ACTIVITY: Pull every line containing "align" out of the material below.

SOURCE MATERIAL:
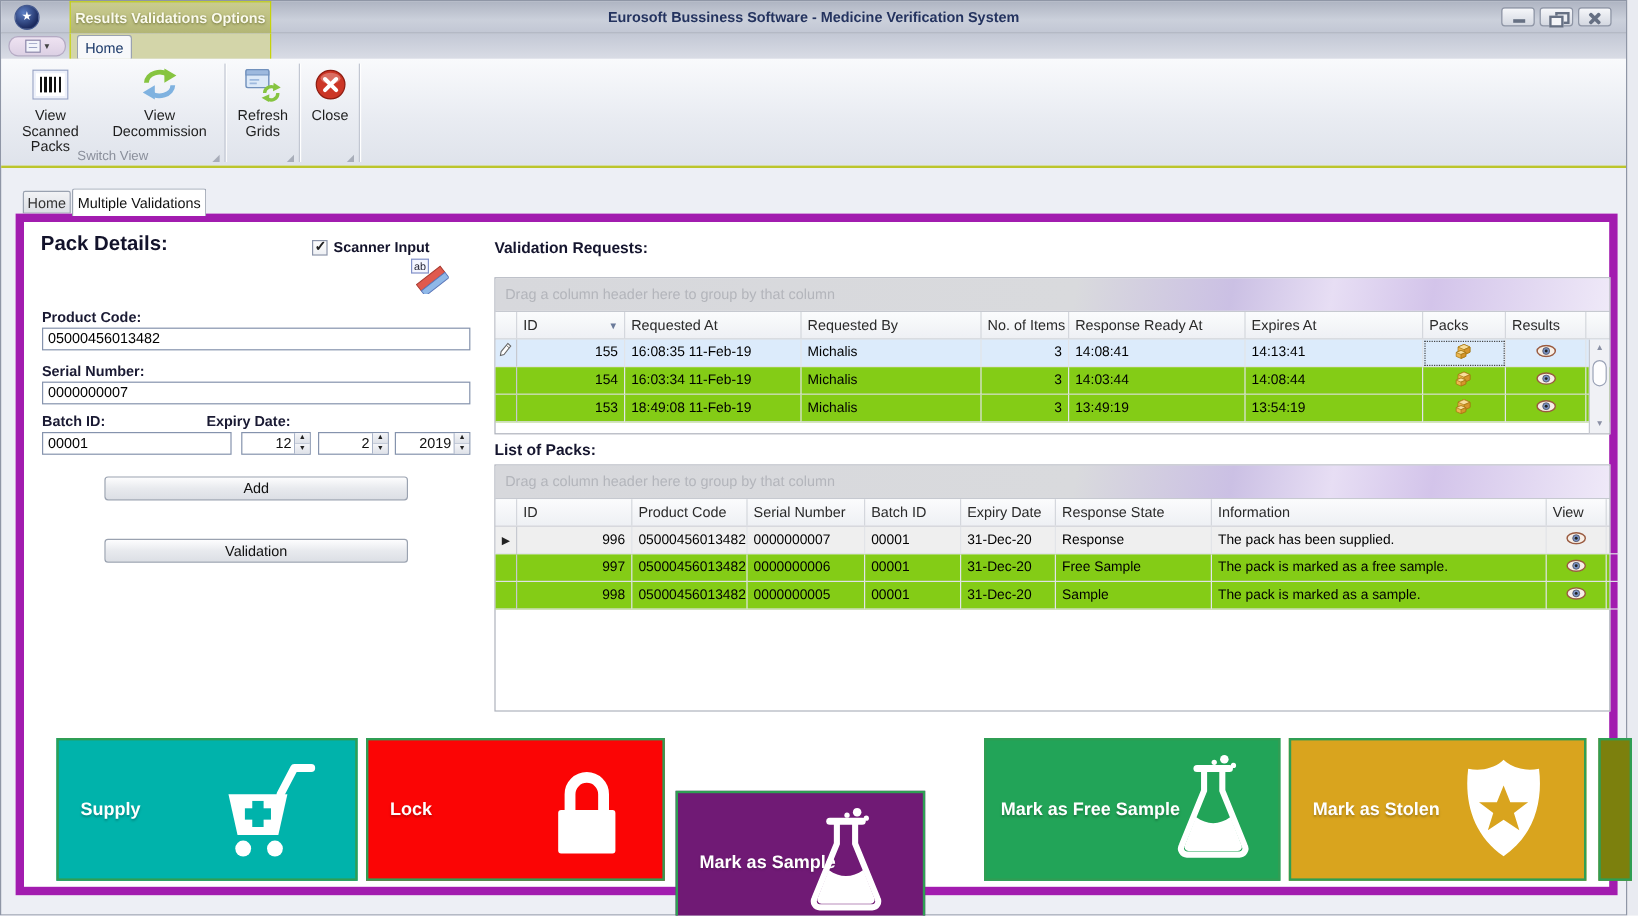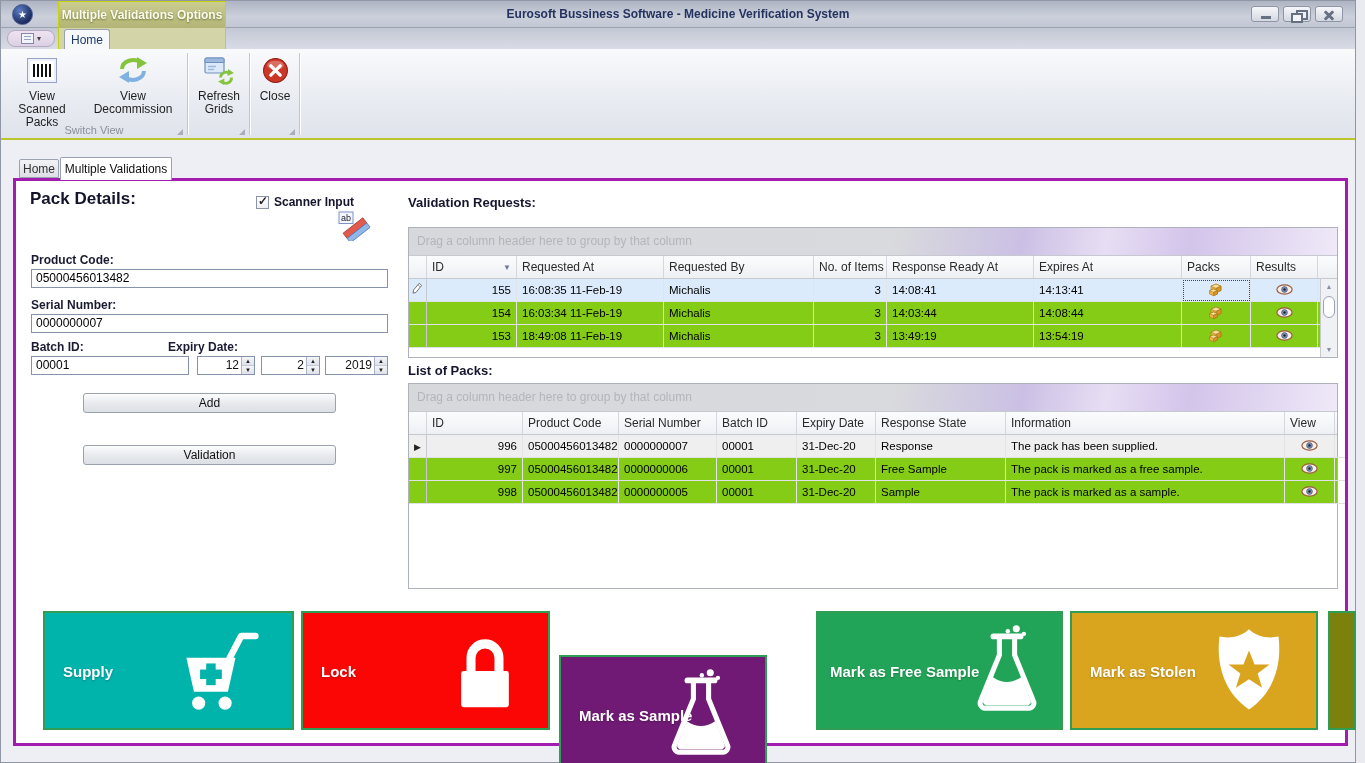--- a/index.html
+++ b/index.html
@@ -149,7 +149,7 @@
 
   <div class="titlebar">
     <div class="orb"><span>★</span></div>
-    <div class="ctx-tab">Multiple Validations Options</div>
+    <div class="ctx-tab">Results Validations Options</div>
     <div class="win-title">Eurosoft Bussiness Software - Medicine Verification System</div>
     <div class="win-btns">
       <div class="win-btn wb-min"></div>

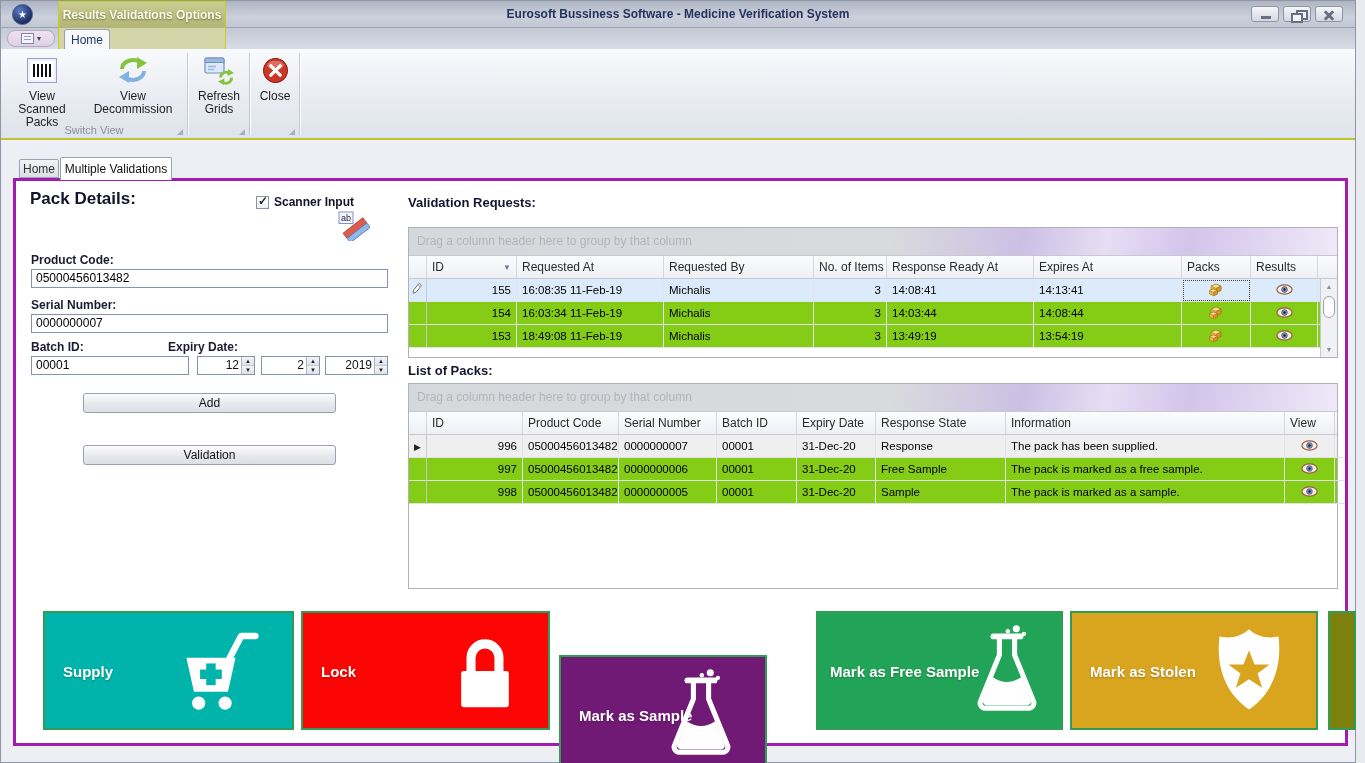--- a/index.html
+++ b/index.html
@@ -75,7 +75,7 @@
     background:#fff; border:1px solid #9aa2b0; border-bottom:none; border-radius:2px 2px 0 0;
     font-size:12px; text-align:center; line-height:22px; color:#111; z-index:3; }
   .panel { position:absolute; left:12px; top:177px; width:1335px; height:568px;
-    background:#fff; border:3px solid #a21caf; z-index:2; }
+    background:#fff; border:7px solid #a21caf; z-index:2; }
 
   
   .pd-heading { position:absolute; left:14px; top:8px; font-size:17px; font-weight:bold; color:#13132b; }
---
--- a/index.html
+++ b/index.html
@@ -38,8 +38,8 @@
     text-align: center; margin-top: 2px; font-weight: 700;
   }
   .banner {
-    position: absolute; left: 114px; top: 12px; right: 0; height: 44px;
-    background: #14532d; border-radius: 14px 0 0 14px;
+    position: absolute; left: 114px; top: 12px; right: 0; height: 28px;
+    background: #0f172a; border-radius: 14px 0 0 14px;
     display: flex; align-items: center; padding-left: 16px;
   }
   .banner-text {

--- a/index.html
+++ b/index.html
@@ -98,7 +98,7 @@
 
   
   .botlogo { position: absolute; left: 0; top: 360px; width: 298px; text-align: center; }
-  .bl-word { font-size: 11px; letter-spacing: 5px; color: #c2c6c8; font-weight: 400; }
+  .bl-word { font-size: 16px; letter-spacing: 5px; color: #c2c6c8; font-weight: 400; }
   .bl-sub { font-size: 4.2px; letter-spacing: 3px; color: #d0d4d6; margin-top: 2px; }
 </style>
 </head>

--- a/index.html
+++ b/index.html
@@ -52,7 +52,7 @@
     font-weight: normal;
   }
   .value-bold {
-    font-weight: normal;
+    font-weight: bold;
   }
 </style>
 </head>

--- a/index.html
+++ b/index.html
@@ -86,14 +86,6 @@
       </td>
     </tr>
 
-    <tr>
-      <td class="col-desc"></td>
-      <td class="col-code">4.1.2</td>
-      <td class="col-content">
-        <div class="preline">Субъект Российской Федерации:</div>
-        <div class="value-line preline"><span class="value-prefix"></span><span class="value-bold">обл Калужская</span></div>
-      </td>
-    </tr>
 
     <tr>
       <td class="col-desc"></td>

ANSWER:
     font-size:12px; text-align:center; line-height:22px; color:#111; z-index:3; }
     text-align: center; margin-top: 2px; font-weight: 700;
     display: flex; align-items: center; padding-left: 16px;
   .botlogo { position: absolute; left: 0; top: 360px; width: 298px; text-align: center; }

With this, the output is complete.